A clever new test assesses whether someone with autism can recognize emotions from facial expressions without needing to name them. The test was described in the 26 June issue of Frontiers in Psychology1.

People with autism have social deficits, such as an inability to read subtle social cues.

In one classic test of this social deficit, participants are asked to identify emotions from pictures of eyes. However, those who struggle with language, another frequent symptom in autism, may be unable to pick the word for the correct emotion from a multiple-choice list even if they recognize the emotion.

The new test instead avoids word labels and relies on a more implicit understanding of emotion.

The researchers used a set of video clips in which 20 actors portray 25 different emotional expressions: some basic (angry, happy) and others complex (wistful, pardoning).

For each of the 25 emotions, the researchers paired a video clip of an actor’s eyes with one of four clips of his or her mouth. In each case, only one of the clips is from the same video as the eyes, and the other three convey different emotions. To identify the correct match, the participants drag the correct mouth below the eyes on a computer screen.

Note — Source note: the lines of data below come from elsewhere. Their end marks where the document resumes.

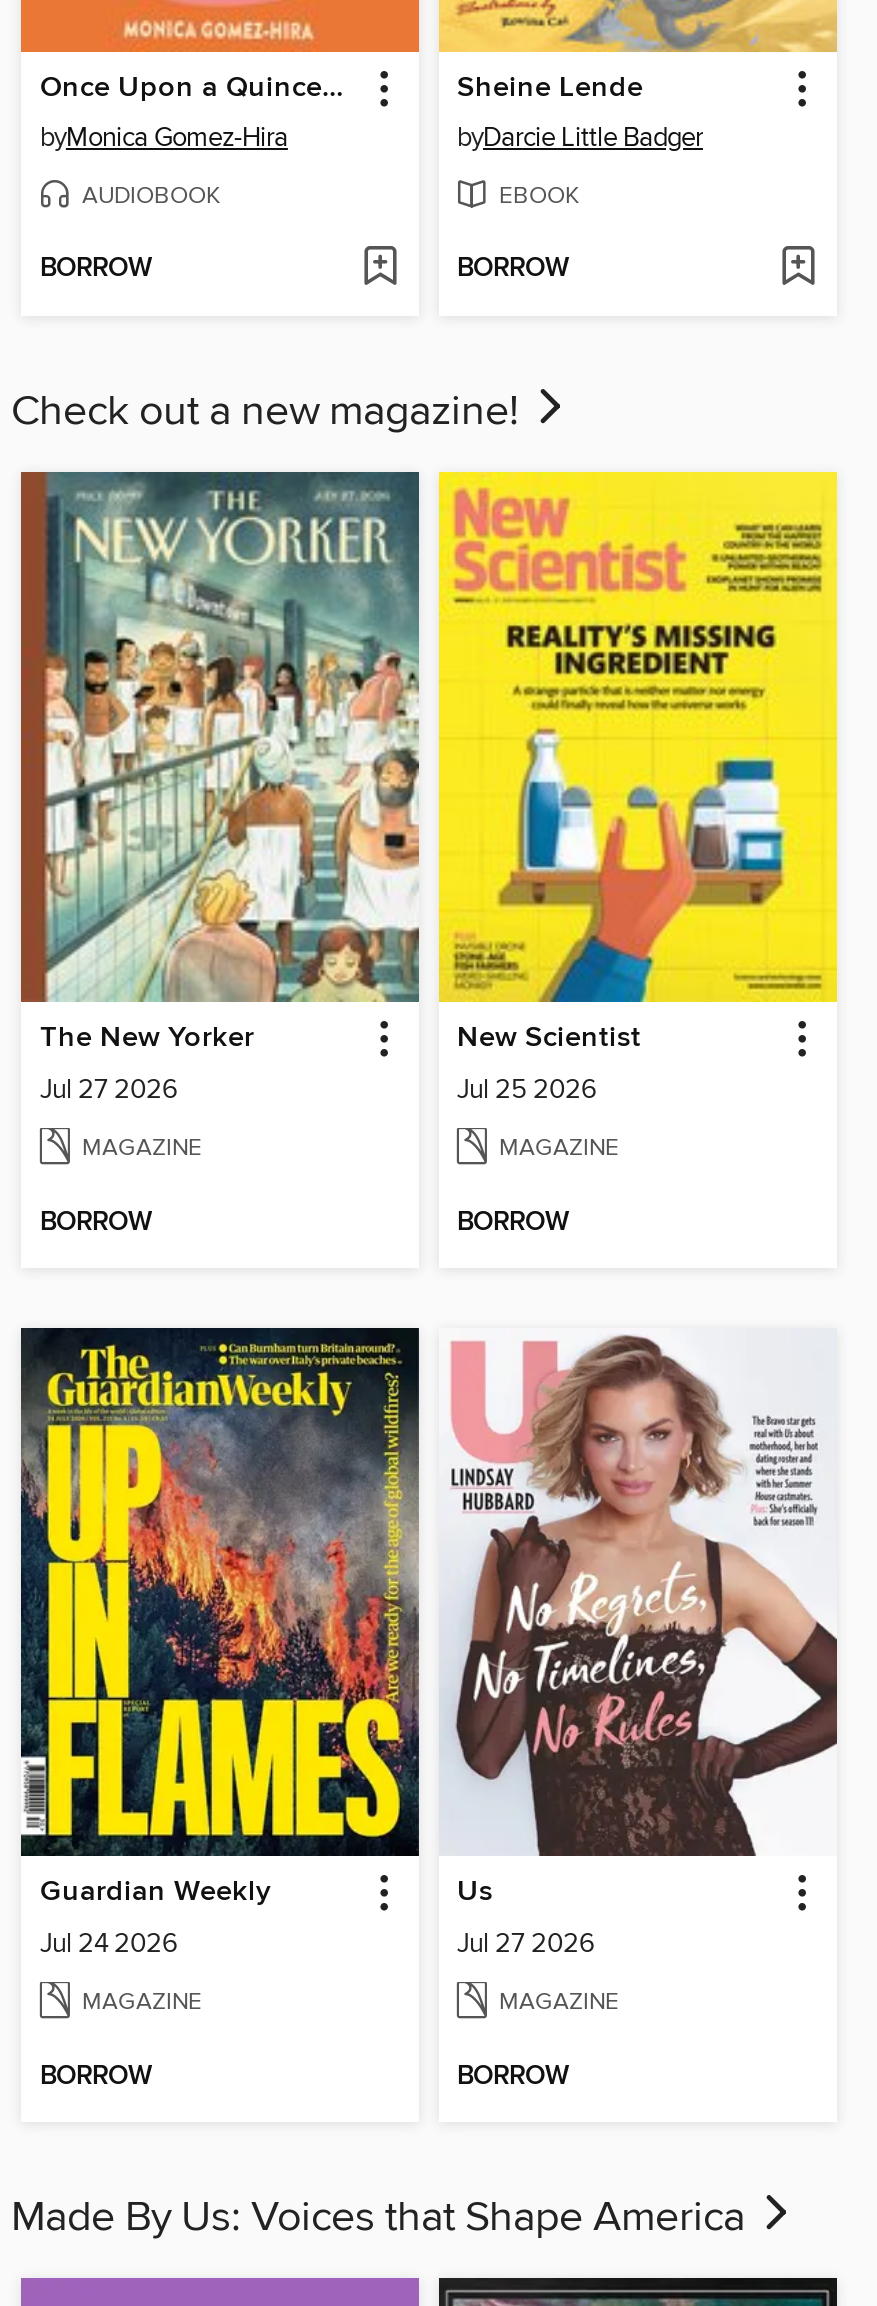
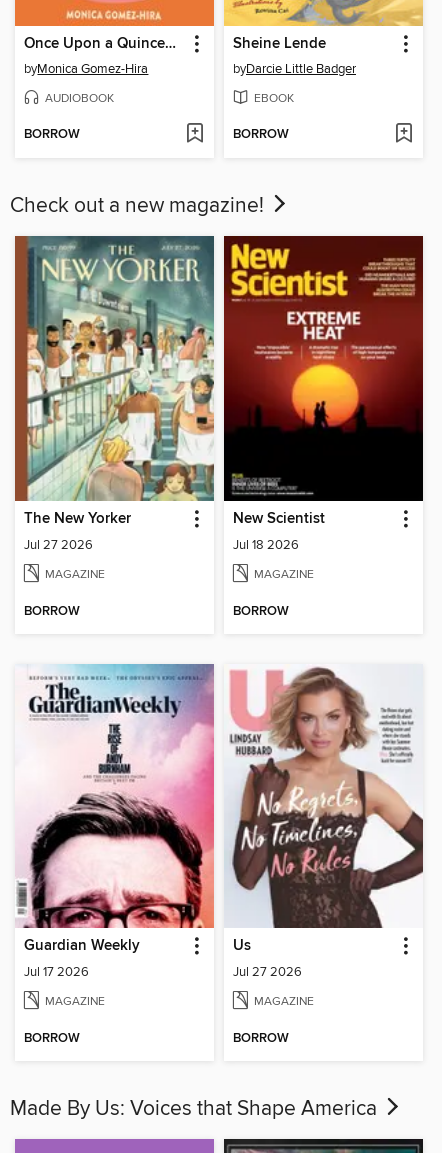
- [image]
- Jul 25 2026
+ [image]
+ Jul 18 2026

- [image]
- Jul 24 2026
+ [image]
+ Jul 17 2026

Overall, the 24 adults with autism in the study are worse at emotion recognition than are the 24 controls, the researchers found.

When the researchers replaced the mouth clips with words identifying the emotions, the controls performed better than they had before. So did those with autism, suggesting that they struggle with an implicit understanding of emotion.

The results suggest that the new test, which the researchers say is more realistic, reveals more subtle deficits in people with autism than traditional tests do.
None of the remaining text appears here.